▶ _Before-and-after change records_
--
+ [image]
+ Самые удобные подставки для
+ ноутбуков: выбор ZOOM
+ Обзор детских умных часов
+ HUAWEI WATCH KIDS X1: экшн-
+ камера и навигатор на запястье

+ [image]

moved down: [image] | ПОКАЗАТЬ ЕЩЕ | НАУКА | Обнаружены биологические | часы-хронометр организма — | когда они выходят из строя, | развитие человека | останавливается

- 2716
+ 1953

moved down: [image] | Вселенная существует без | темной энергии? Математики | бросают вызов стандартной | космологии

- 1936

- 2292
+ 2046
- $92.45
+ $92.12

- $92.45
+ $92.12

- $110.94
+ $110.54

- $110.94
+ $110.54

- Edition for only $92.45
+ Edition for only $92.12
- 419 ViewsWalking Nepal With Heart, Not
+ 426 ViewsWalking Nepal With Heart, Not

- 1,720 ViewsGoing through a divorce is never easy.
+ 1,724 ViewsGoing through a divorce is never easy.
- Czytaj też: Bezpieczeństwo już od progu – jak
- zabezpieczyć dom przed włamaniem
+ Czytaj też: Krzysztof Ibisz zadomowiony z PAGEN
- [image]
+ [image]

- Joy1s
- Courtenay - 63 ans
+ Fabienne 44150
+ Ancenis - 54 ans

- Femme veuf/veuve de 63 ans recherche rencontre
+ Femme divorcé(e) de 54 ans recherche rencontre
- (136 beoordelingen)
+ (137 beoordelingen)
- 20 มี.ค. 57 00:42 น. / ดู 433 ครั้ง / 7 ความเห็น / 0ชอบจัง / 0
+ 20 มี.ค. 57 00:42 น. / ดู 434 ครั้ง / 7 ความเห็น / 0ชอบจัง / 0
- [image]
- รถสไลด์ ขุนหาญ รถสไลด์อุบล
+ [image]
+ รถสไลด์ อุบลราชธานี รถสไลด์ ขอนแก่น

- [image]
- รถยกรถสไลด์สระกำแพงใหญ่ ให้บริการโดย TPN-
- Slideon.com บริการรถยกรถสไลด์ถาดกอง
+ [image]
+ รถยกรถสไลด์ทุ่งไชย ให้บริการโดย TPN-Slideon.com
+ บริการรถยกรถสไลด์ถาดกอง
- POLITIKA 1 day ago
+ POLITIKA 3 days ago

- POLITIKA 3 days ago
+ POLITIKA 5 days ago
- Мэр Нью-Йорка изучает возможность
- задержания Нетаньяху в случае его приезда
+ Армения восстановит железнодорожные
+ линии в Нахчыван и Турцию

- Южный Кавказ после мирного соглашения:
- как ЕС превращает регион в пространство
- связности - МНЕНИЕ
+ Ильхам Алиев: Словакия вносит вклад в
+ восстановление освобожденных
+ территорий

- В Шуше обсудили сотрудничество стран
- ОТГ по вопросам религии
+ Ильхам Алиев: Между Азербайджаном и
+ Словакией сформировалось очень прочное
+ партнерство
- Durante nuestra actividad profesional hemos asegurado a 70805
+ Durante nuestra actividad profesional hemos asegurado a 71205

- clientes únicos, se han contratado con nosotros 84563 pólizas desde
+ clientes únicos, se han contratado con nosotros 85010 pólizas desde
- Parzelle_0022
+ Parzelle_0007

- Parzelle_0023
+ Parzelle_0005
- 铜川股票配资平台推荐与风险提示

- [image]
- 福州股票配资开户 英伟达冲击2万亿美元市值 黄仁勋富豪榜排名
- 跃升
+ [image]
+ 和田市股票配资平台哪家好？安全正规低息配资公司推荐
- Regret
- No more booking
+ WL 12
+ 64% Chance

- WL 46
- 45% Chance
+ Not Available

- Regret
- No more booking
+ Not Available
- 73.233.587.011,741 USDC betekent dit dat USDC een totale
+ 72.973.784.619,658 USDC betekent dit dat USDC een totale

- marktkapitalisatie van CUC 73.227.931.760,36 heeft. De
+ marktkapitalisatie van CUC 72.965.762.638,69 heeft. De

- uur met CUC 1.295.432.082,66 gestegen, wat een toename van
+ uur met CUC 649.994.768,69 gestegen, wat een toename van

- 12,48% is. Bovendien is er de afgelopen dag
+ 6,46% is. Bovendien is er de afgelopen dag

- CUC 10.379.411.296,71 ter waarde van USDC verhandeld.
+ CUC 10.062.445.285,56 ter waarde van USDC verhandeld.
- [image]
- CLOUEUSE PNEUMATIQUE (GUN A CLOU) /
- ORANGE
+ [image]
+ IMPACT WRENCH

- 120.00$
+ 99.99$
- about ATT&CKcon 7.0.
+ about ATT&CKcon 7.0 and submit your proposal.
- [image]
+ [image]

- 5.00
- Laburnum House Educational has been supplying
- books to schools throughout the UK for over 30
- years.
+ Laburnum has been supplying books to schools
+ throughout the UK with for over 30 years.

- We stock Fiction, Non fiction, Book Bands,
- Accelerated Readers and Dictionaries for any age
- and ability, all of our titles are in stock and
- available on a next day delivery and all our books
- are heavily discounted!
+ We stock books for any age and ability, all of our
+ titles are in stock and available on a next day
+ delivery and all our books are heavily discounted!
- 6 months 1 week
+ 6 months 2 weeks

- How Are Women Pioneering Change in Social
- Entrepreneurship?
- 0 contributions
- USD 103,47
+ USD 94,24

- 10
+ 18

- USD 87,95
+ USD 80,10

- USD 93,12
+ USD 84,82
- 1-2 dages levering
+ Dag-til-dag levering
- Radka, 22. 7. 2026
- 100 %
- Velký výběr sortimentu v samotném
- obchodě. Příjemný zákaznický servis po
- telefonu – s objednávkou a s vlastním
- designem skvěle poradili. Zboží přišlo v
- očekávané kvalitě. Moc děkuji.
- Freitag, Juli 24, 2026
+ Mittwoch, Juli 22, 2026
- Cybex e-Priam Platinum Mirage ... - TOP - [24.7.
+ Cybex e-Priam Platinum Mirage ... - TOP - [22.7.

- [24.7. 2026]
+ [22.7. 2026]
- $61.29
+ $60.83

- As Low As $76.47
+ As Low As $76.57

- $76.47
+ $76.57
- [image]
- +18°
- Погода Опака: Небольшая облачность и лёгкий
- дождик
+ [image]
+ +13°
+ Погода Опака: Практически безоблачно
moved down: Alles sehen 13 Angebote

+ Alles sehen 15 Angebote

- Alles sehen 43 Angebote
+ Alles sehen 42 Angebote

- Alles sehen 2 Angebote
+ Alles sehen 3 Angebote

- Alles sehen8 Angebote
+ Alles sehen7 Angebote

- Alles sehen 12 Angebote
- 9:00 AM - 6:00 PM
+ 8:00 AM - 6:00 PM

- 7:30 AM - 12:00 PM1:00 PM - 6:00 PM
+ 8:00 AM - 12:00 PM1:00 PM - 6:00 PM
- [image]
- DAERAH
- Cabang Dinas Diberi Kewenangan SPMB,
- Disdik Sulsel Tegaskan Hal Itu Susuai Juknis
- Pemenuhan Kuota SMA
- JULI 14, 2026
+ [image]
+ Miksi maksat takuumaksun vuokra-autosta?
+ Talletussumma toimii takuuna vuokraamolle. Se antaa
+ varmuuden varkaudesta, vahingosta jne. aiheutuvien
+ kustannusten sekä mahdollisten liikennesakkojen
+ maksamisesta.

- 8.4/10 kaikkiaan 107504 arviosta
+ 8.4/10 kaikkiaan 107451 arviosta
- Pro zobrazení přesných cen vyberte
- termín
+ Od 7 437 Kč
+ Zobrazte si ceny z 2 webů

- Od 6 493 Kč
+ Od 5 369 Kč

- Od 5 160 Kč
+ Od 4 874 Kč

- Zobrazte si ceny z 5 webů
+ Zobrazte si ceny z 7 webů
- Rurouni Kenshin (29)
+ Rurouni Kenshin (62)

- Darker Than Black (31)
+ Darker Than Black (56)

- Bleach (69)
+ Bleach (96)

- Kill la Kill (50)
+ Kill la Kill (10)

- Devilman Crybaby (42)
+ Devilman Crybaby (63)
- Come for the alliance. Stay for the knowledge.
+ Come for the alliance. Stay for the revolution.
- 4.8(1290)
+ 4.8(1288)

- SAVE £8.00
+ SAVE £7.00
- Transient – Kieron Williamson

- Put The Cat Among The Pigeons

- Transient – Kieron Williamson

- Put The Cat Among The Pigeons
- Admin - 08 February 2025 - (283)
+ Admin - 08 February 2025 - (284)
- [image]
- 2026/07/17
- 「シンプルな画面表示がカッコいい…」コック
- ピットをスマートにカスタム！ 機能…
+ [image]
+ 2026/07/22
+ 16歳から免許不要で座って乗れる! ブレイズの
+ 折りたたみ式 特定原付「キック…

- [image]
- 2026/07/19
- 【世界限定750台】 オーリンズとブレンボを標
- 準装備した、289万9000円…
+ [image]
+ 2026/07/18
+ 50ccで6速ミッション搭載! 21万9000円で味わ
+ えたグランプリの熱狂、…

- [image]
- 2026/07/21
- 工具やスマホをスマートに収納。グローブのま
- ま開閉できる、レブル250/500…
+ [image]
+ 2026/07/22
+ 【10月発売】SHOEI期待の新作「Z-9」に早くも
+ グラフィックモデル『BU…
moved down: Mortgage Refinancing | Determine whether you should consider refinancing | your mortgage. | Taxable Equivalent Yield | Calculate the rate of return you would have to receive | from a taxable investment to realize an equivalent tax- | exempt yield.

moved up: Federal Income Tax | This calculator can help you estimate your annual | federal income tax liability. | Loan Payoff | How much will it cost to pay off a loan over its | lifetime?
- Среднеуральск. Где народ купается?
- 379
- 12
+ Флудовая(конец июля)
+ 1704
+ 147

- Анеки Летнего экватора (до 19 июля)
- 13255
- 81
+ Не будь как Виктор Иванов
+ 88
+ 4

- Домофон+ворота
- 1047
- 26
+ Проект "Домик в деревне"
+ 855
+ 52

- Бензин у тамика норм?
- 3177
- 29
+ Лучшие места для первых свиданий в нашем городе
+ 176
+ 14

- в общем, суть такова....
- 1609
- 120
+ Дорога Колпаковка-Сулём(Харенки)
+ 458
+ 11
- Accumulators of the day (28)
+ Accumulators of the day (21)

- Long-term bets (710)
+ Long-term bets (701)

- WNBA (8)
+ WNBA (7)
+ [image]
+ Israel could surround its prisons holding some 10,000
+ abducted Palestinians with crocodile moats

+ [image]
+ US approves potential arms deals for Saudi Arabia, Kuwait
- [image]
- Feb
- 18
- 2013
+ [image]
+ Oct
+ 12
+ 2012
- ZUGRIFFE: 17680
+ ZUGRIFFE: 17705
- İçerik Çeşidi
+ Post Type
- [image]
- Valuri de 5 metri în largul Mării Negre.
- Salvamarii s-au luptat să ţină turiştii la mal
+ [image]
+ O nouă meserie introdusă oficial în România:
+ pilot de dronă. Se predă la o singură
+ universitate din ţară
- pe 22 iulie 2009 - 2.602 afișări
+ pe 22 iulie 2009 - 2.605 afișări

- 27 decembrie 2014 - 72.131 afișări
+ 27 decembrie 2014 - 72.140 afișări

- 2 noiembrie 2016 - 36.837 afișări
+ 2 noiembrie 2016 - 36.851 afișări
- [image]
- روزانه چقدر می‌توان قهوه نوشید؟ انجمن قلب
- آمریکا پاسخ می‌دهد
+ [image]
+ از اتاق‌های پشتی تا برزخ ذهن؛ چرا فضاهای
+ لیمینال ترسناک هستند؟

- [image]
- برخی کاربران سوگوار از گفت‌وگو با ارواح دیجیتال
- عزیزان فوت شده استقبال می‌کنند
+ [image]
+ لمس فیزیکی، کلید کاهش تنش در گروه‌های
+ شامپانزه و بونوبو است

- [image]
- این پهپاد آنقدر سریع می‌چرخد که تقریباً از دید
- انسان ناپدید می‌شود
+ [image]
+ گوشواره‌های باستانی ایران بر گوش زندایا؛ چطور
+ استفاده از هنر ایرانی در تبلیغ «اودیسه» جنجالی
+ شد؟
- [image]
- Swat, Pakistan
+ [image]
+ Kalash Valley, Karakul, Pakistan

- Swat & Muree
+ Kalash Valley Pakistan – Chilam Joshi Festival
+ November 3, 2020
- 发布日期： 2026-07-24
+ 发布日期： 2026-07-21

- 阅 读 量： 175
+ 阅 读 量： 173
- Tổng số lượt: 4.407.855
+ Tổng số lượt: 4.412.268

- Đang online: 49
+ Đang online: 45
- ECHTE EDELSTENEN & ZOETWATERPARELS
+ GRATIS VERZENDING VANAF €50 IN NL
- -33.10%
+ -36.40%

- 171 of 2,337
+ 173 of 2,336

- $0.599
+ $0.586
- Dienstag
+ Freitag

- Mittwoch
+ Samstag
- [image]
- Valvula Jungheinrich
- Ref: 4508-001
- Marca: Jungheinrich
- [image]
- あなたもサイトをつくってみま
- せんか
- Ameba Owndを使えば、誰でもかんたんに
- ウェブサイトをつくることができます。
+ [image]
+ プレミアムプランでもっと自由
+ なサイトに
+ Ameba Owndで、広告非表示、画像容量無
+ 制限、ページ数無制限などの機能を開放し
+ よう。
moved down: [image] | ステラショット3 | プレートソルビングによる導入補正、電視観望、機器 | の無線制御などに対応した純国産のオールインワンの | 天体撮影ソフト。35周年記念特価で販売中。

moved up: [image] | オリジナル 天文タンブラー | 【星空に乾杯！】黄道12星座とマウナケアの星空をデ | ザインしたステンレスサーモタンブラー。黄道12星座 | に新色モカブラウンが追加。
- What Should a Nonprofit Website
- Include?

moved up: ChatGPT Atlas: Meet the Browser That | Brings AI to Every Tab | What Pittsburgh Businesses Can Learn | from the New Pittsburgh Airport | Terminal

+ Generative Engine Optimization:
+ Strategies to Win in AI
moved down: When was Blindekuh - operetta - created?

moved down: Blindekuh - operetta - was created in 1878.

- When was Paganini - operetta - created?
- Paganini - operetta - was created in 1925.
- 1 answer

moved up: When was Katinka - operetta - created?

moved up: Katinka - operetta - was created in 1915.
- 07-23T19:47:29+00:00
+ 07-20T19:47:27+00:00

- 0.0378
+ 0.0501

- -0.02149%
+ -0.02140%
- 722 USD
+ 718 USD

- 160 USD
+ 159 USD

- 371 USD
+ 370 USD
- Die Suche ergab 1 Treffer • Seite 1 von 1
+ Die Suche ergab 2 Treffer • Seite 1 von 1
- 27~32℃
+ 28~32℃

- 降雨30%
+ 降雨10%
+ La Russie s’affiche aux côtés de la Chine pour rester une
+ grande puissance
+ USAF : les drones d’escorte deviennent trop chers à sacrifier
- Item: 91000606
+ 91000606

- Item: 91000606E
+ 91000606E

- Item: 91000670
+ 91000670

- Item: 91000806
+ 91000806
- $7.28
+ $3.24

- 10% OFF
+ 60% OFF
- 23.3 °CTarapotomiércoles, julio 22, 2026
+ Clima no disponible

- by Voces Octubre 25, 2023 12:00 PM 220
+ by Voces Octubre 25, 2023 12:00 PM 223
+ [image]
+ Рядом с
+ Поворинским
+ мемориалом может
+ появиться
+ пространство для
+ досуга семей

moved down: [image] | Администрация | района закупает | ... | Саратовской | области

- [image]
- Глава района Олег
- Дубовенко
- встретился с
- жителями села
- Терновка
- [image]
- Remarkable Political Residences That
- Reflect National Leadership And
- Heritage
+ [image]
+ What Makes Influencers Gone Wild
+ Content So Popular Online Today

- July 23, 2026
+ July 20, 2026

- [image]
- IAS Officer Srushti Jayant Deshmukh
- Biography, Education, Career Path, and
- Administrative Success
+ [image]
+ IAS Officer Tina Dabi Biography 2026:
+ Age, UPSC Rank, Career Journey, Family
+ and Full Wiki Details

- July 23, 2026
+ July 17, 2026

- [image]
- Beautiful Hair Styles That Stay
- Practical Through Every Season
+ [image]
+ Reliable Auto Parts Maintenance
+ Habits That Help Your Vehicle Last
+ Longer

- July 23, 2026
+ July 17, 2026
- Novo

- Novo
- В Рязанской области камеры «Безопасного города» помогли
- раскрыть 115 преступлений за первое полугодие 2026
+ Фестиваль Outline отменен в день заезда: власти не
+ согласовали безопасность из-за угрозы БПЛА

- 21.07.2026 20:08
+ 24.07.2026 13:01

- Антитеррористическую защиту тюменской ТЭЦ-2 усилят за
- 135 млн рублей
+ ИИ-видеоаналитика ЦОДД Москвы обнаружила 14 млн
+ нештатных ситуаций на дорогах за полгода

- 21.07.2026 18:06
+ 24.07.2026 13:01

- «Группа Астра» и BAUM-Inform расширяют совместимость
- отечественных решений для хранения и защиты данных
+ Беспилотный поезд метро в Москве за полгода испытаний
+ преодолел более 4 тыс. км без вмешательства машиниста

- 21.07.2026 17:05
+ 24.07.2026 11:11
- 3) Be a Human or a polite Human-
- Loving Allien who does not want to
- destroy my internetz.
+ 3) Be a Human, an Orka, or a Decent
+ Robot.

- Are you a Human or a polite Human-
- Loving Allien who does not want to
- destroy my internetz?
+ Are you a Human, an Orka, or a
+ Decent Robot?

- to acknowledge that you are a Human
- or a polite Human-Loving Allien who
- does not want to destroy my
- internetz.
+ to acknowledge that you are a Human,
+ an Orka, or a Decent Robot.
--
▶ _WHAT YOU WILL DO_
Report how many lines in the data include the word "ViewsGoing", and give nothing but the count.

▶ _TASK RESPONSE_
2